AUTHOR: Melissa Darnell
SERIES: The Clann #1
I received this book for review through Netgalley, please know that no outside concerns have affected my review.
I must admit; I had seen the many bad reviews of this book before, though I still stubbornly stuck to my liking of the prose and the enticing synopsis. I’m afraid to say now that having read it; i should have listened to those people. With an upbeat start that quickly went downhill, it took a momentous effort for me to force myself to finish, and even now I’m not sure why I bothered.
For the purpose of not going on and on, I’m not going to write a full synopsis on here. Suffice to say the actual synopsis sparked quite an interest in me, so much so that I requested it from Netgalley and began reading it as soon as I could. From there…it became very hard for me to judge, based on what it was and what it could have been. The prose does have some serious potential, the mythology used was interesting and had the ability to be spun into a captivating story. Unfortunately, for me it was let down by clunky writing, clichés, unnecessary fillers and sometimes OTT dramatics.
One of the biggest things that spoilt it for me was right at the beginning, when it is revealed to Savannah her heritage and what she truly is. This was done abruptly, and with a sense of indifference that actually made me want to yell ‘what? You just found out you’re a BLAH and THAT’S ALL?’. Savannah was a sweet and mature heroine, but at times I wasn’t sure whether I wanted to smack her or laugh at her, most of the time I compensated by pitying her.
This story is told from a dual narrative, the reader getting up close and personal with outcast Savannah Colbert and golden boy Tristan Coleman. While I liked being inside these characters heads and getting both perspectives, the switches between them came very frequently; often when there was no need. In fact, it seemed to emphasise the lack of things happening, drawing out the story as we read both perspectives of the same act when just one would be fine.
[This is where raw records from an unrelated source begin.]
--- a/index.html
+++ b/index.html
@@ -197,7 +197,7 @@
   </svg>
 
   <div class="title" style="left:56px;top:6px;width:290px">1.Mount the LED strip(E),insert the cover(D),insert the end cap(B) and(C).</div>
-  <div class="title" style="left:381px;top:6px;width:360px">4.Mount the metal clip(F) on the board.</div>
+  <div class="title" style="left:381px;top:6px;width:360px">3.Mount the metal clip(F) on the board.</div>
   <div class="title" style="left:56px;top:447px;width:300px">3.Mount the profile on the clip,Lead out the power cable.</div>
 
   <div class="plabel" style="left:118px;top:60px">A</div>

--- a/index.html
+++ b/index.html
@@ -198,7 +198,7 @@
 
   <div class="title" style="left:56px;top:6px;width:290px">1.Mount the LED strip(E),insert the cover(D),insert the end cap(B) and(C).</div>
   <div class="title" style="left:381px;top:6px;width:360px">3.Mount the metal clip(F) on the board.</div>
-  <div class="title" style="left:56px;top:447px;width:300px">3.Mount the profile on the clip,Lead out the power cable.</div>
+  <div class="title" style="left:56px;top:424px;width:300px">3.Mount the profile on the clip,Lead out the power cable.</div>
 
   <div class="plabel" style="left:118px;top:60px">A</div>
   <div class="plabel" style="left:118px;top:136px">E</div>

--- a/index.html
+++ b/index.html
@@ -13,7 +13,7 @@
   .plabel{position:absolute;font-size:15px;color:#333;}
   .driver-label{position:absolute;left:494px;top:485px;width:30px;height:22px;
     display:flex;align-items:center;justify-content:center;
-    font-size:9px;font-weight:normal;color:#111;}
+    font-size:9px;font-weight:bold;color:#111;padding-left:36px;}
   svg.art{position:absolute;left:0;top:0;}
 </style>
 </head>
On the plus side I really like the lore behind this novel, both that of the Clann and its strange practices and Savannah and her…uniqueness. Darnell obviously did some thinking outside the box here, and I seriously congratulate her for not going with the abused and overused vampires, werewolves, fairies or angels and demons. I guess probably one of the best things was Savannah’s complete innocence in the situation, and the reader gets to learn all the fascinating mythology with her as she is immersed deeper into the life of the Clann and that of her heritage.
A restless 3, brought down to a 2.5, Crave was certainly an…interesting experience that left me confused on many levels. Though my thoughts seem mainly negative I don’t know whether I actually disliked it, and all I know is that I’m not sure whether I’ll read the sequel, Covet, any time soon.